What will ‘green’ come to mean?
Crazy sexy cool... and green. Earlier this fall, a new nightclub in the Netherlands (Rotterdam’s “Sustainable Dance Club”) announced plans to power its lights and sound by converting the movement of dancers into electricity. The club will also feature rainwater toilets, biological beer, and walls that change color based on heat generated by its revelers.
It’s this last feature that I think is especially cool, because it’s... well... cool. Because the club’s owners know that even after the novelty of ecotech has worn off, this will still be a SDC-only feature that’s a lot of fun.
Green is everywhere. If you didn’t click the "movement of dancers into electricity" link above, click it now and notice who sponsored the YouTube video. Marketing firms are experiencing a convergence of ethics and economics, that underlayer of meaning that makes sense of spending all day staring at Photoshop. And since many of the marketers now rising to senior creative positions are of the generation that longs to "make peace with our upbringing" (as my big brother once phrased it), today's sustainability-minded design landscape feels like Shangri-La La La.

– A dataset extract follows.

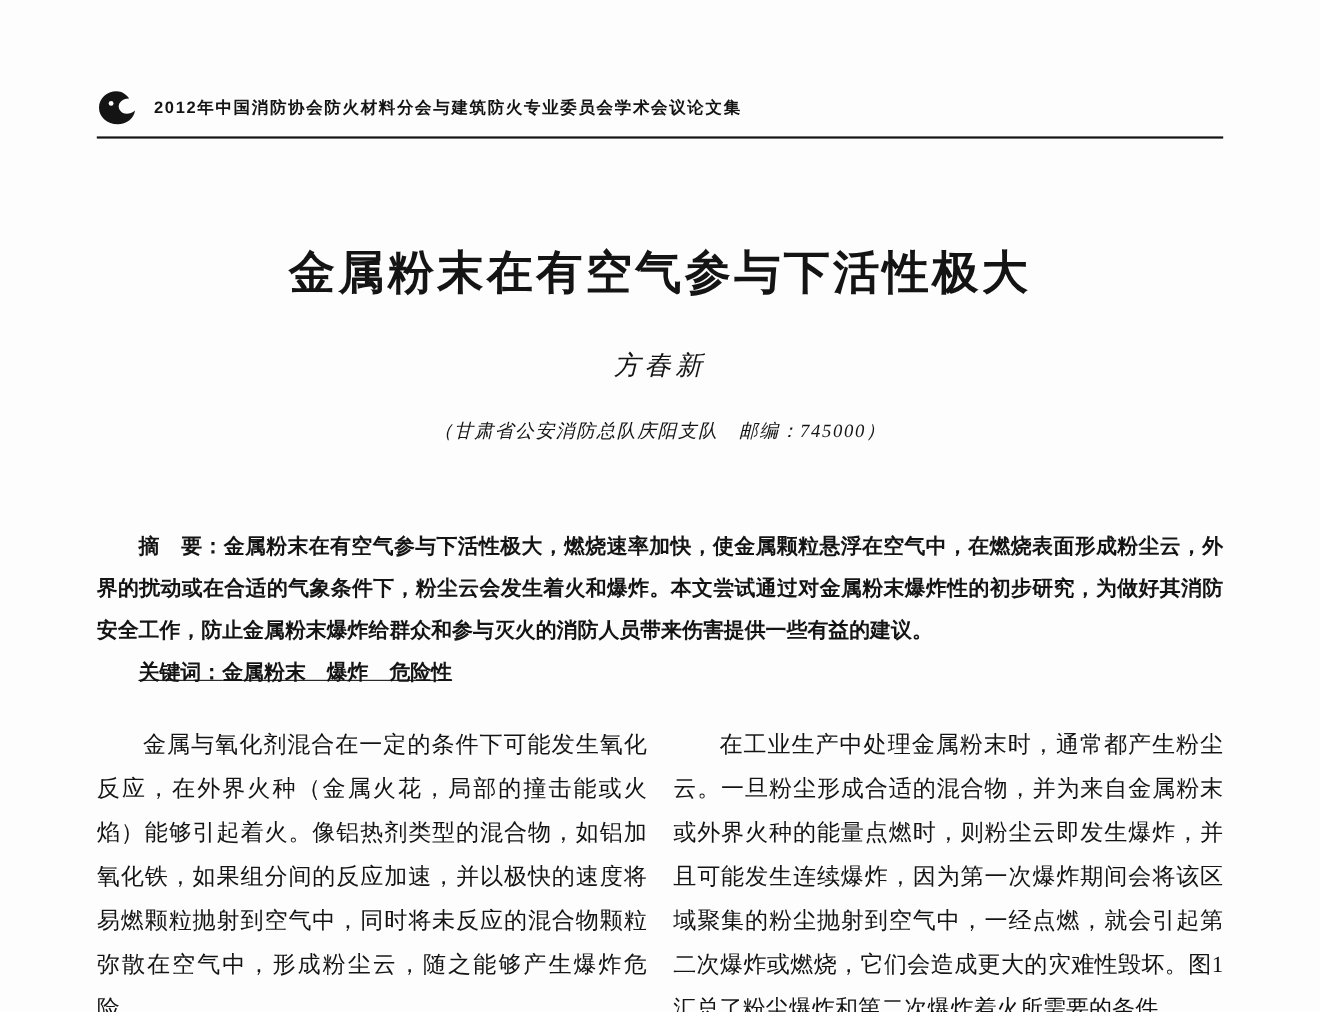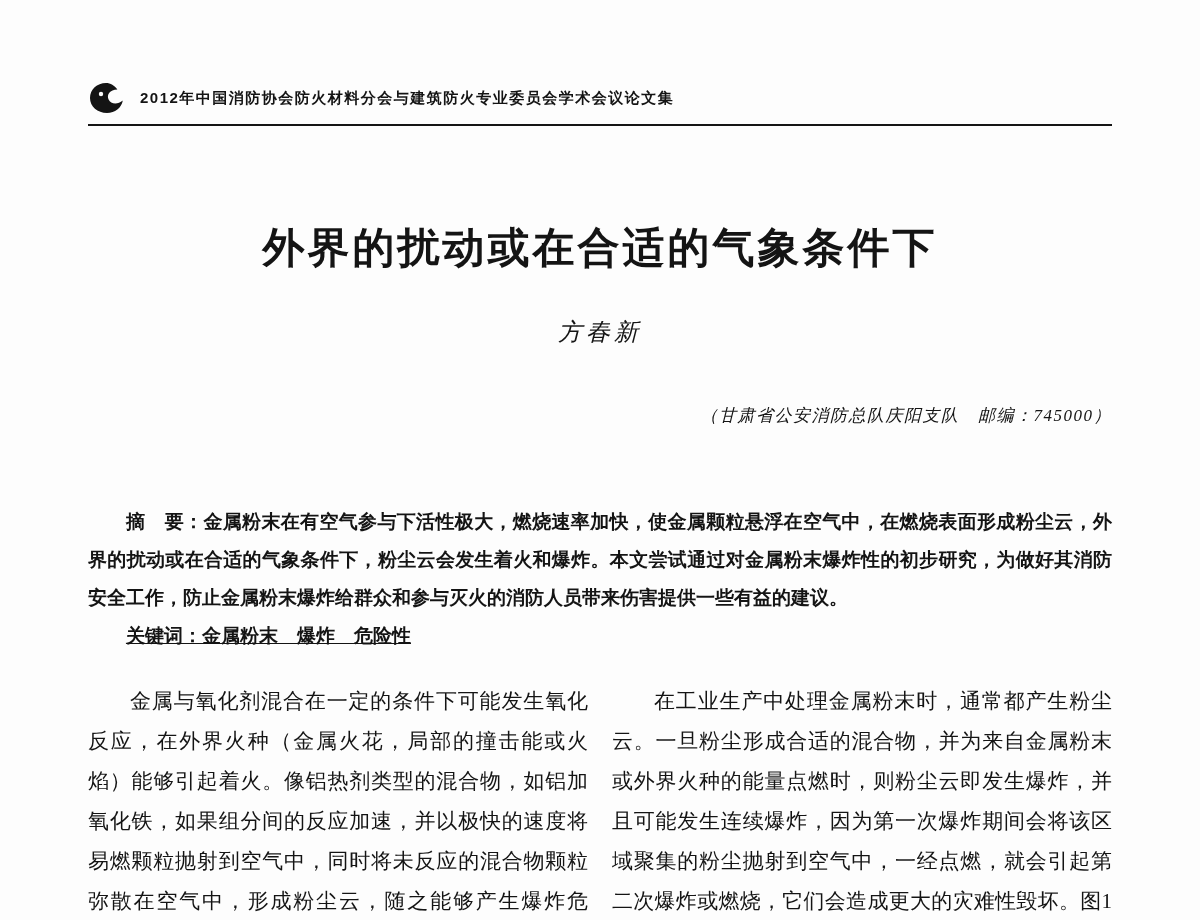"外界的扰动或在合适的气象条件下" h1.title { text: 外界的扰动或在合适的气象条件下 -> 金属粉末在有空气参与下活性极大 }
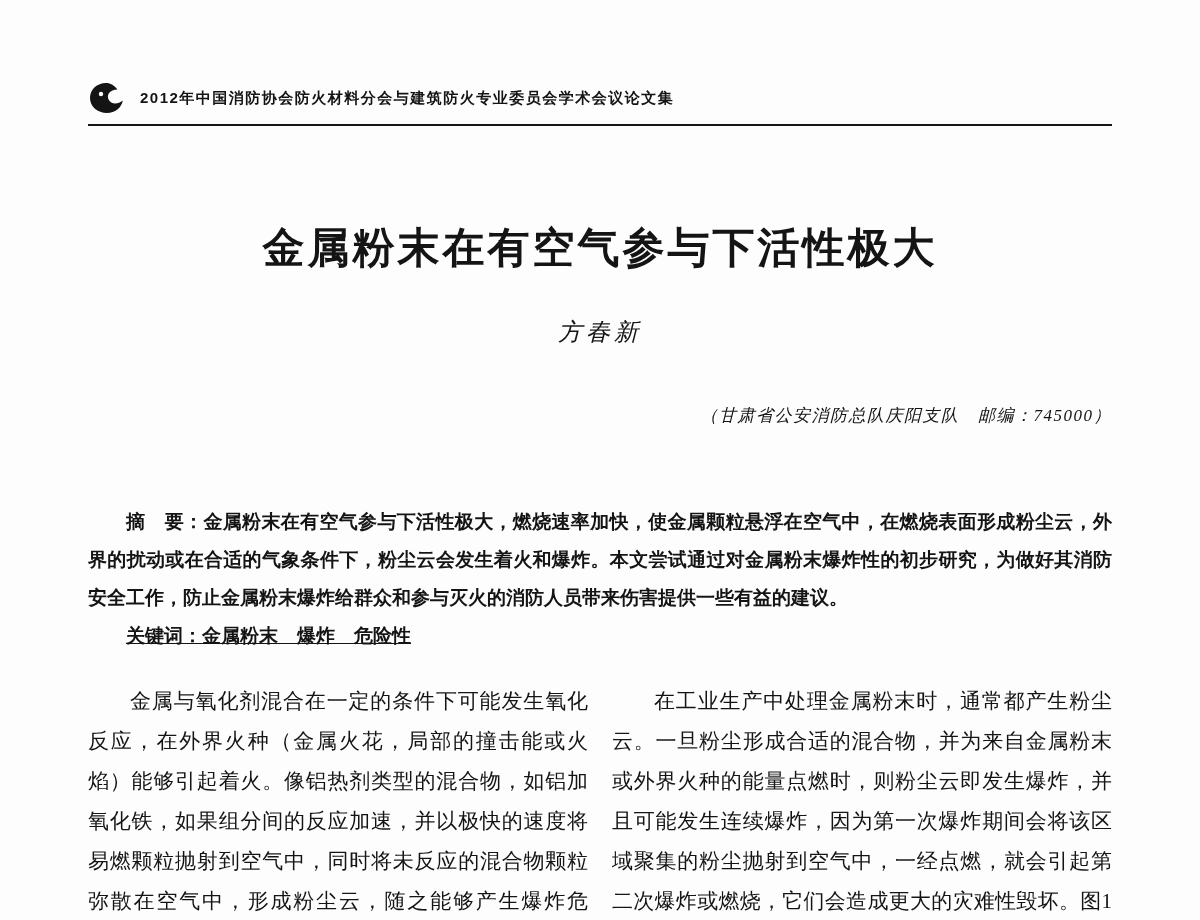"（甘肃省公安消防总队庆阳支队 邮编：745000）" .affiliation { margin-top: 56px -> 32px; text-align: right -> center }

Not only "feels like," but "is." Sustainability-mindedness in marketers and the market alike is helping change not only how things are talked about and sold, but how they are made. Big manufacturing companies are changing their practices all of the way down to the ground, in the development of product lines that can be examined by the most rabid treehugger, all of the way back to the source. Big corporations are developing new design and manufacturing models that support these products. This is no small feat, and no small feature... because, in other words, they are investing money in new processes. Every dollar spent on these new processes is an argument not to change back to old ways, even after green stops being sexy.
It's like KFC deciding to change its own transfat oil-- all by themselves-- rather than being forced to do so by the New York Health Board.
It's like Shaw teaming with McDonough to rethink waste (see "Shaw me the light" post below). Or Mohawk spreading the use of SIM for initial fulfillment of custom sample requests across all commercial brands. Or Tandus leading the way with more sustainable sampling books that serve interior designers in ways never dreamed of in the old school.
Austin-based friends of ours Adam and Marty Butler recently interviewed me and Anj about the tipping point where green building will go mass market, and asked what we would name the next incarnation of movement... something that would capture its potential and yet also the urgency that needs to sustain as it becomes widely popular and then (inevitably) passé. As the Butler Bros pointed out, everybody still cares about saving the whales, but not so many people still give money.
But we couldn’t bring ourselves to come up with something clever; our goal is that as the trend stops being trendy (as they tend to do) changes will have been made so that sustainable design and merchandising are not 'best practices,' but are the only business practices. Less wasted time, energy, resources and money... better processes, products and marketing. Simply status quo.
Caleb Ludwick is Communications Director at Tricycle, Inc. Sometimes he eats at KFC.